A comment before I read through fully but... I'm pretty skeptical about that chart.
What was the criteria, who made the numbers? Experts in each field?
Just using my own background experience, I find it highly unlikely that Education could be effectively automated any more than parenting could. I'd argue education is one of the more robust careers against automation.
Any teacher will know that being a teacher involves a ton of human connection, relationship building, social adaptation, things that are inherently impossible to automate. In many cases a teacher spends more time with students than their own parents, and within that contains a huge responsibility in partially raising those kids with the right values, virtues and strengths (While also not impeding on the diverse range of parents' views).
I mean, you could technically get all the paperwork BS organized and out the way perhaps a bit more efficiently, but I don't consider that element 'education'.
'Library' though, sure.
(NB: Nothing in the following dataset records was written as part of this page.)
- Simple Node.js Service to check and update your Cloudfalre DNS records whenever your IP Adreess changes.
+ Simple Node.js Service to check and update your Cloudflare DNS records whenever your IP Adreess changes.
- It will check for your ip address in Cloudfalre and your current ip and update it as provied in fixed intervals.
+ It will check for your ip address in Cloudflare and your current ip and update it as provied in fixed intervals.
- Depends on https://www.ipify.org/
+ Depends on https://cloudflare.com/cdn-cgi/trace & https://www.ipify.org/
We had an entirely automated one in a previous school like 8 years ago. Nothing new there.
Education is driven by administration, not just classroom teaching. How many support staff are affected in the education system? This is generative AI, not just the practical classroom teaching. It is largely codified work.
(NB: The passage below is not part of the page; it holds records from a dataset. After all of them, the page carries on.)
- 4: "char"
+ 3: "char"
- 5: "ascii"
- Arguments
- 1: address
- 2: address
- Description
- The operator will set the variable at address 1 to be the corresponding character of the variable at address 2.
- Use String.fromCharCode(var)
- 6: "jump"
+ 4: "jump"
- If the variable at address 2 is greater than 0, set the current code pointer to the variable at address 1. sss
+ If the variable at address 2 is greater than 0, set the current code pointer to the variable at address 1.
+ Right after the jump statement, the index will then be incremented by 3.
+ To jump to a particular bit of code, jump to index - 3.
So, while I agree that it might be a while before AI takes teaching jobs, there is a massive amount of "back office" work involved.
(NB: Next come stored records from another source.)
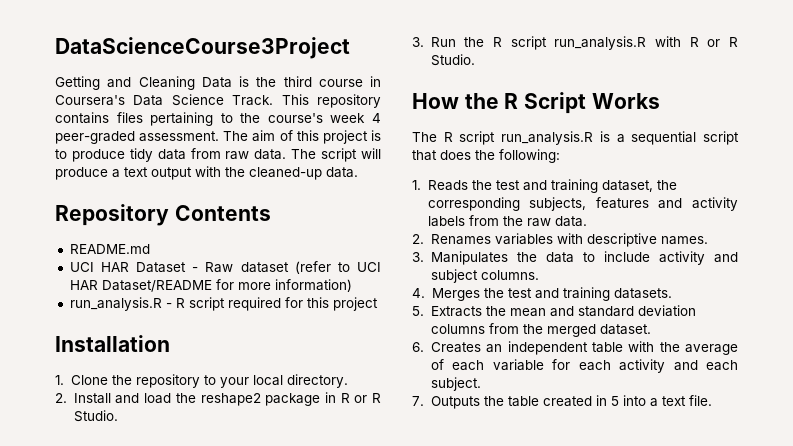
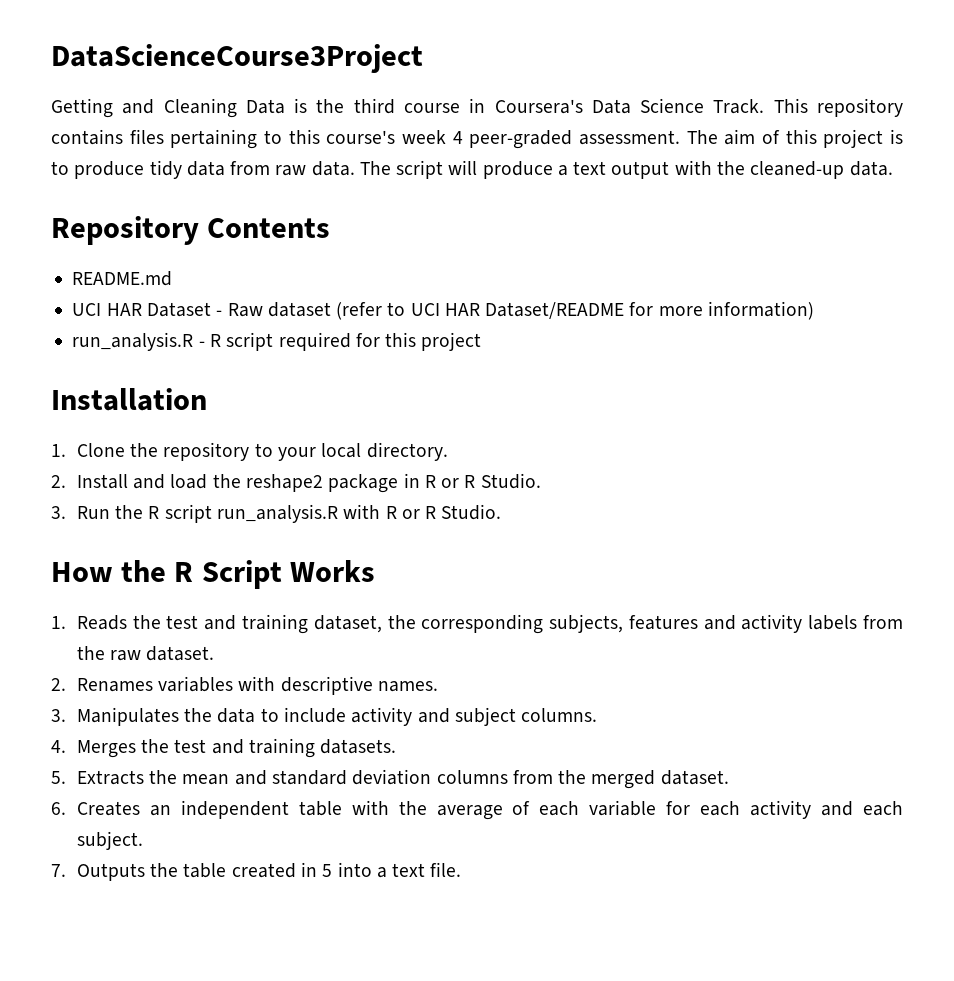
- This repository contains files pertaining to the course's week 4 peer-graded assessment.
+ This repository contains files pertaining to this course's week 4 peer-graded assessment.
- The R script run_analysis.R is a sequential script that does the following:
- 1. Reads the test and training dataset, the corresponding subjects, features and activity labels from the raw data.
+ 1. Reads the test and training dataset, the corresponding subjects, features and activity labels from the raw dataset.

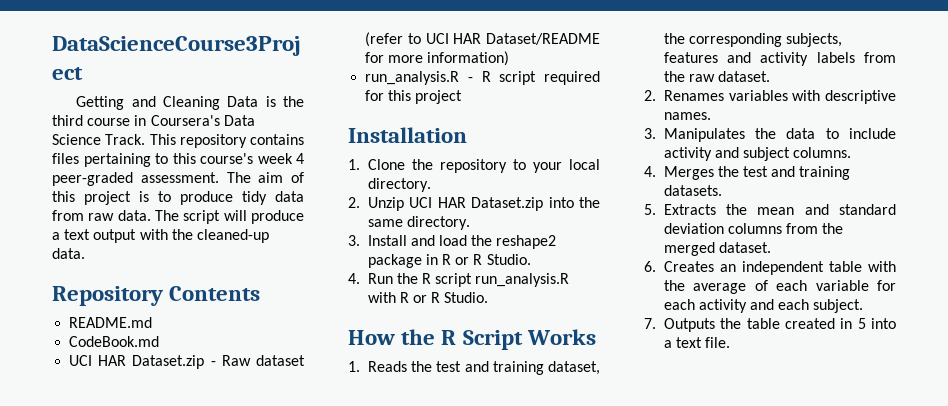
- UCI HAR Dataset - Raw dataset (refer to UCI HAR Dataset/README for more information)
+ CodeBook.md
+ UCI HAR Dataset.zip - Raw dataset (refer to UCI HAR Dataset/README for more information)
- 2. Install and load the reshape2 package in R or R Studio.
+ 2. Unzip UCI HAR Dataset.zip into the same directory.
+ 3. Install and load the reshape2 package in R or R Studio.
- 3. Run the R script run_analysis.R with R or R Studio.
+ 4. Run the R script run_analysis.R with R or R Studio.

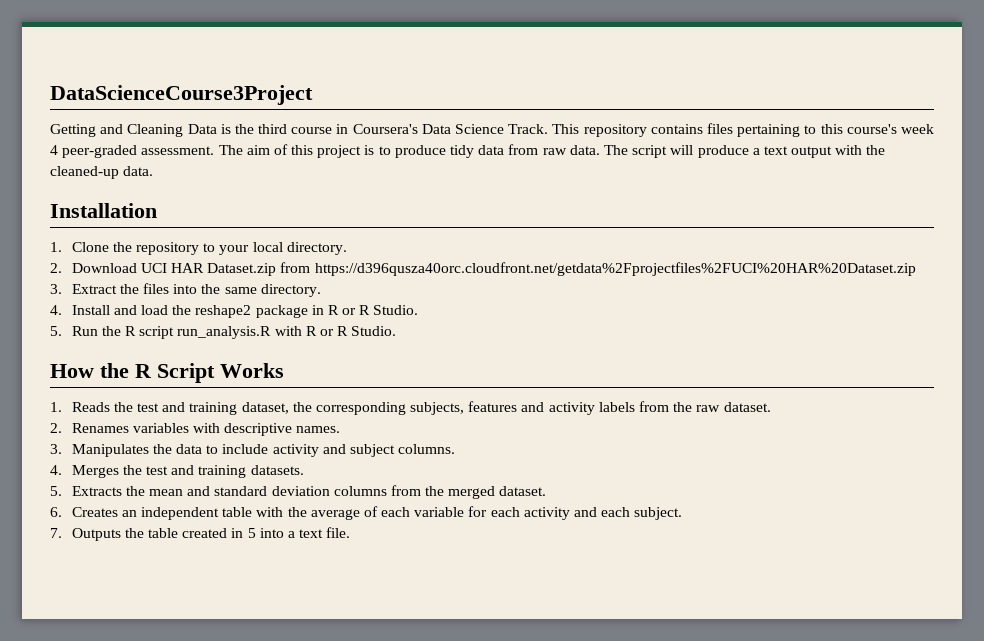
- Repository Contents
- README.md
- CodeBook.md
- UCI HAR Dataset.zip - Raw dataset (refer to UCI HAR Dataset/README for more information)
- run_analysis.R - R script required for this project
- 2. Unzip UCI HAR Dataset.zip into the same directory.
+ 2. Download UCI HAR Dataset.zip from https://d396qusza40orc.cloudfront.net/getdata%2Fprojectfiles%2FUCI%20HAR%20Dataset.zip
+ 3. Extract the files into the same directory.
- 3. Install and load the reshape2 package in R or R Studio.
+ 4. Install and load the reshape2 package in R or R Studio.
- 4. Run the R script run_analysis.R with R or R Studio.
+ 5. Run the R script run_analysis.R with R or R Studio.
Yeah, I touched on that, but I just don't think that should count as 'education' but under 'admin', 'management', or the big 'administration' section at the top. If you lump the finance office into 'education' because they largely work with schools, then the creator of the chart needs to make clear that there is severe overlap between each category.
I mean, 'office and admin support' doesn't exist for the sake of existing. It's inherently attached to everything on that list. I dunno, just stinks of somebody arbitrarily making a chart based on what they think is probably about right.